START The data
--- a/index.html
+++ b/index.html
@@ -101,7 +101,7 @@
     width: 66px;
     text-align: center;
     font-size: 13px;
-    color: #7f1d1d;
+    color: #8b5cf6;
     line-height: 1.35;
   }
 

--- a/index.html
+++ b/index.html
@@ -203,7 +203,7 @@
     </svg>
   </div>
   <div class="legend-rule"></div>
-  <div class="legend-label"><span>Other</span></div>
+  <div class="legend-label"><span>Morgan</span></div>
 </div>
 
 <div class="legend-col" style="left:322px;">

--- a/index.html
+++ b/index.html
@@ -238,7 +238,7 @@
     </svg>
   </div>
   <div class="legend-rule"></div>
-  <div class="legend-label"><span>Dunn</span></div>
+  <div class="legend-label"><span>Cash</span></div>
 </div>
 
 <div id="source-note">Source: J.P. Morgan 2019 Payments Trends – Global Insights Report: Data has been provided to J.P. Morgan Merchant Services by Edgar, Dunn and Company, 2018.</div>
END The data
START The data
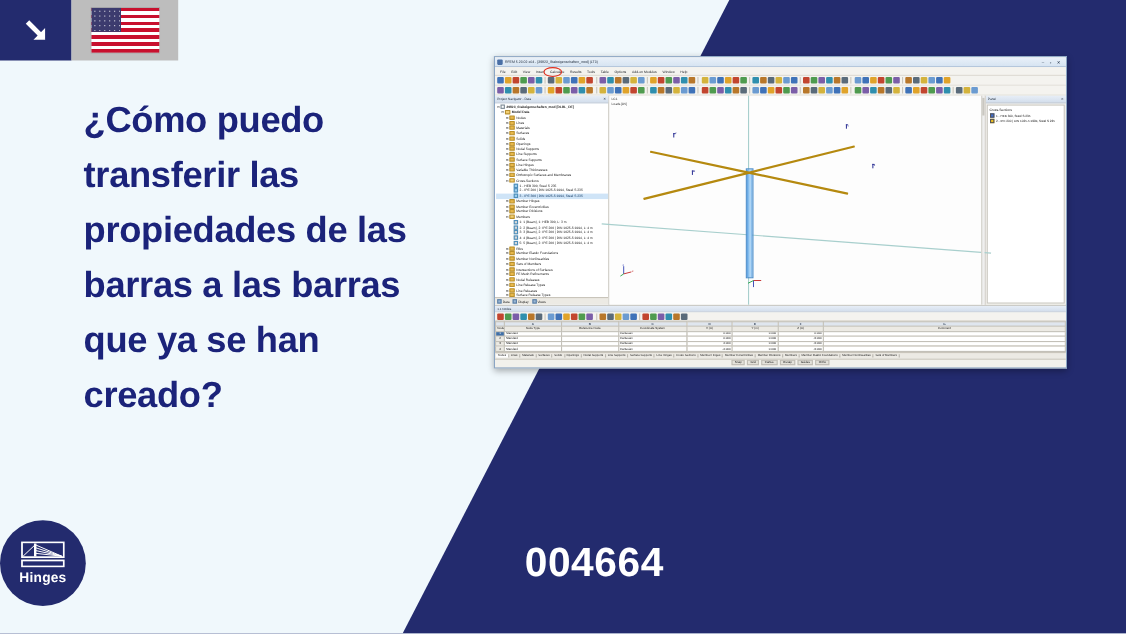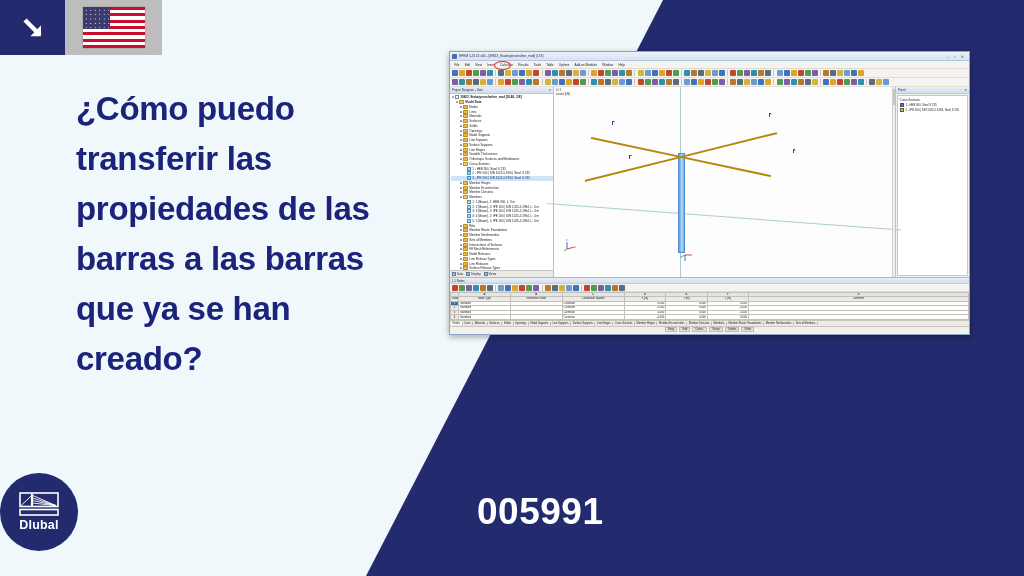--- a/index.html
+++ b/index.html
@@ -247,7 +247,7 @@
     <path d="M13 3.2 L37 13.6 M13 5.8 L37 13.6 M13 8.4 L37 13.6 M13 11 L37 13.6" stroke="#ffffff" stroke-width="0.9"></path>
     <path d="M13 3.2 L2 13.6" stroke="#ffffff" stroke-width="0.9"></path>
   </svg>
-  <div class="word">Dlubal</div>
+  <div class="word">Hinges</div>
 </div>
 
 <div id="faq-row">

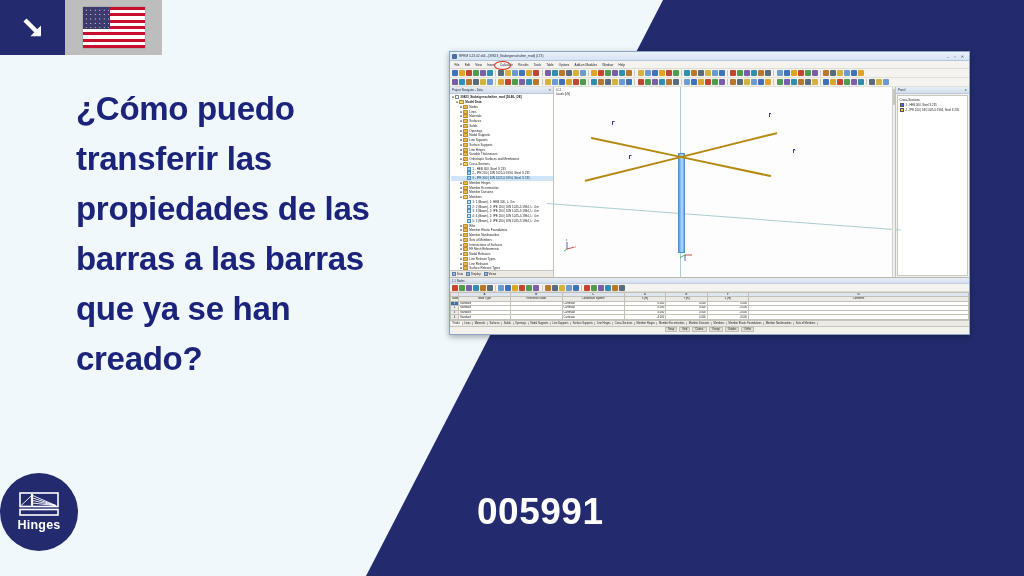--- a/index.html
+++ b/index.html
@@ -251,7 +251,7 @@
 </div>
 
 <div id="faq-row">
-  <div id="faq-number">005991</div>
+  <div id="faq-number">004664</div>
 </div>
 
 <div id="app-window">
END The data
START The data
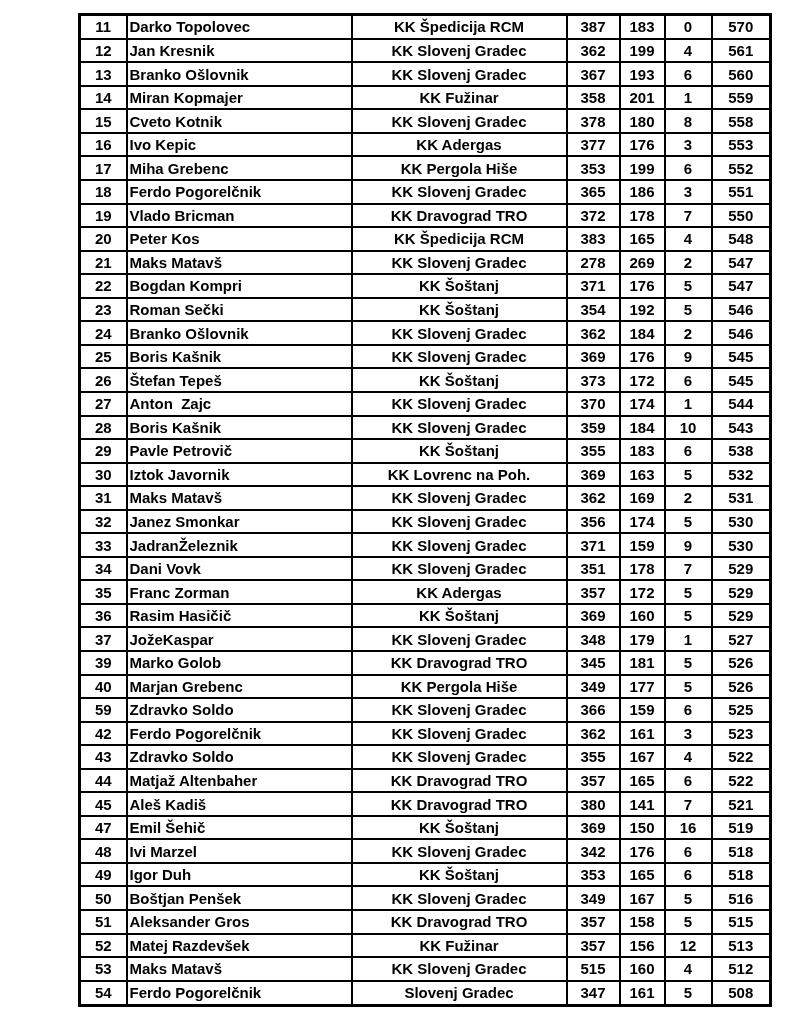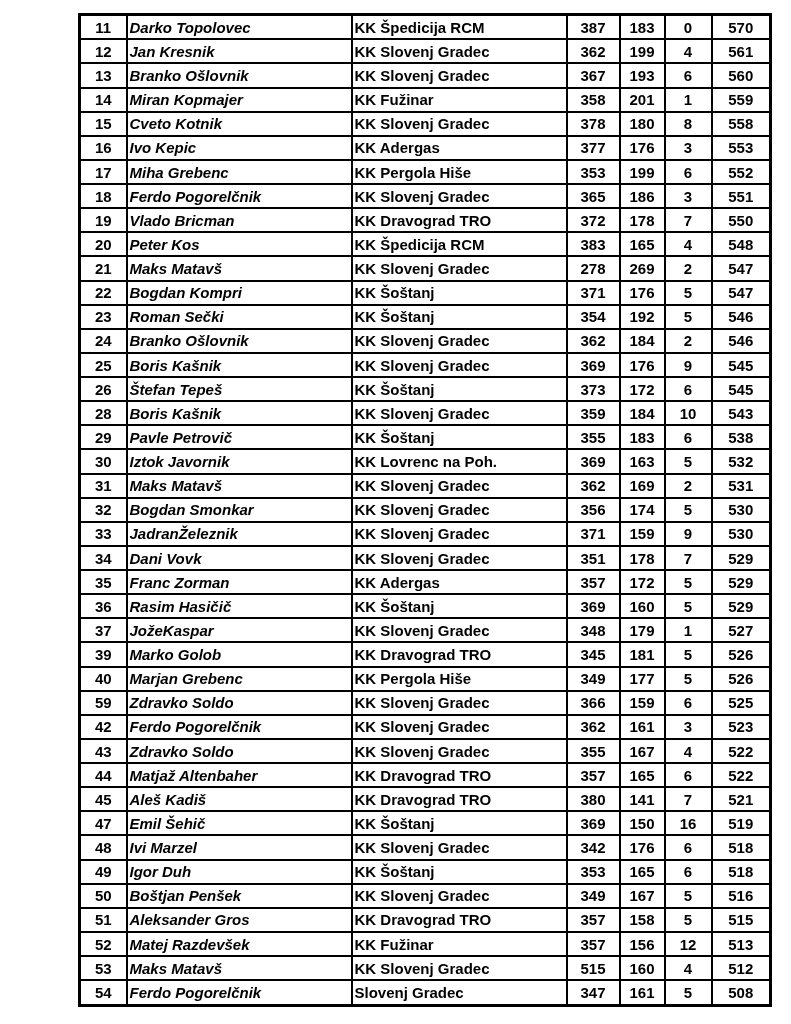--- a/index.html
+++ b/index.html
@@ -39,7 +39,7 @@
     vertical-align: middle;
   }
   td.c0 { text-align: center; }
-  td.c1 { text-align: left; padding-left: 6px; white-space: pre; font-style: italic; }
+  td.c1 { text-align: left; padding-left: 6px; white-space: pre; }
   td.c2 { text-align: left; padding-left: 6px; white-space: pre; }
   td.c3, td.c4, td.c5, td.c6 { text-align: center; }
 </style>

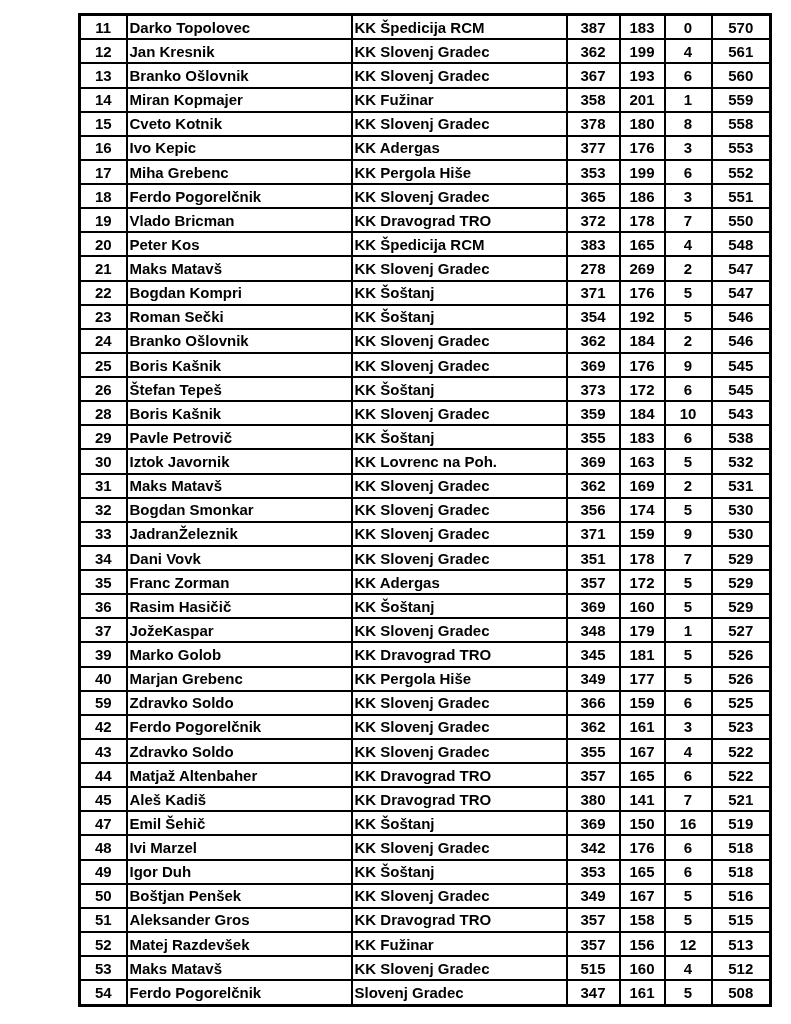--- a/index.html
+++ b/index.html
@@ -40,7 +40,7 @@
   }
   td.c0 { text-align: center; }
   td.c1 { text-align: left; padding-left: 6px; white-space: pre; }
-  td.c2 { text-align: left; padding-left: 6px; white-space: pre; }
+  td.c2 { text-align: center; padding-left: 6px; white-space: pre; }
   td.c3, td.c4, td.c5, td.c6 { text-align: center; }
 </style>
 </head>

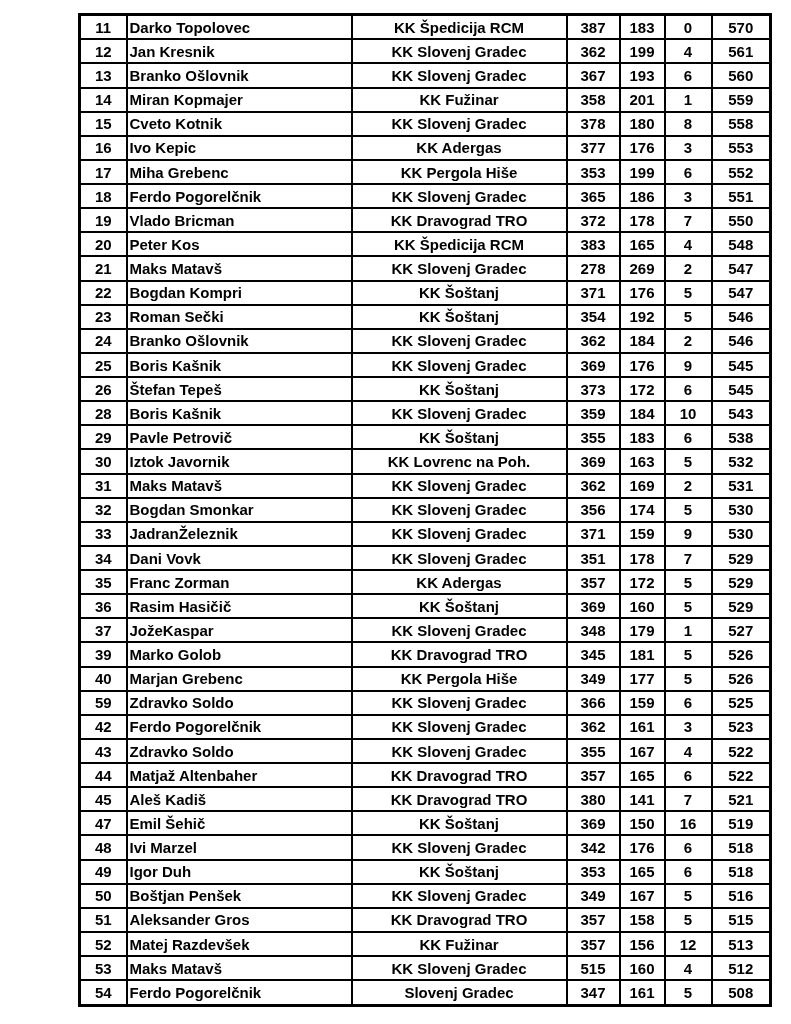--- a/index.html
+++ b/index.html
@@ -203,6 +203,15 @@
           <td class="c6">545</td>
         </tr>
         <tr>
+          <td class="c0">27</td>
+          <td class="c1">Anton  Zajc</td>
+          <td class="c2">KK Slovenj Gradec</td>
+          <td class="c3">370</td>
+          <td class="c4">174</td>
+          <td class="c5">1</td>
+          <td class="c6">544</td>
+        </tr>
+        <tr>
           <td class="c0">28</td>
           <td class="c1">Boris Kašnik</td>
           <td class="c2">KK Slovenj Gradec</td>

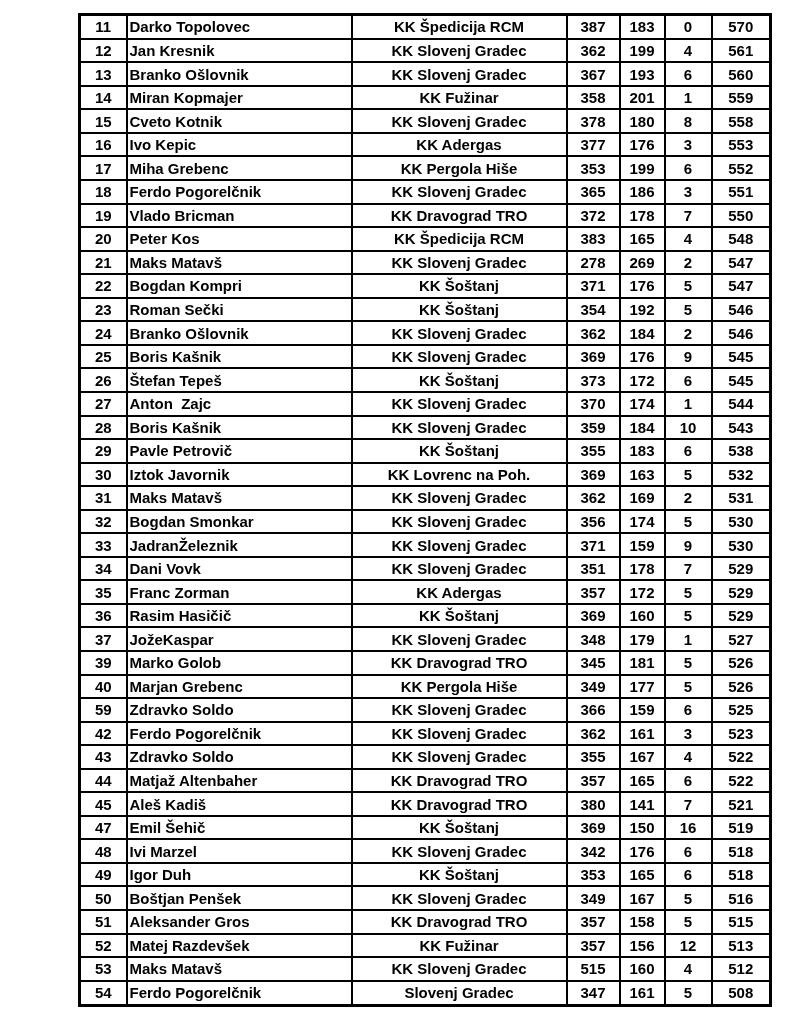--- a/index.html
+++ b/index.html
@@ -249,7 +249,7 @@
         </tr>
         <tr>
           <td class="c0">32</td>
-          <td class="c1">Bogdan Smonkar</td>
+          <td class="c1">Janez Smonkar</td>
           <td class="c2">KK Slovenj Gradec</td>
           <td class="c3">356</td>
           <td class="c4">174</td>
END The data
Problem description:
Above are some records; copy each line there that contains "label".

Solved problem:
-  <div class="legend-label"><span>Other</span></div>
+  <div class="legend-label"><span>Morgan</span></div>
-  <div class="legend-label"><span>Dunn</span></div>
+  <div class="legend-label"><span>Cash</span></div>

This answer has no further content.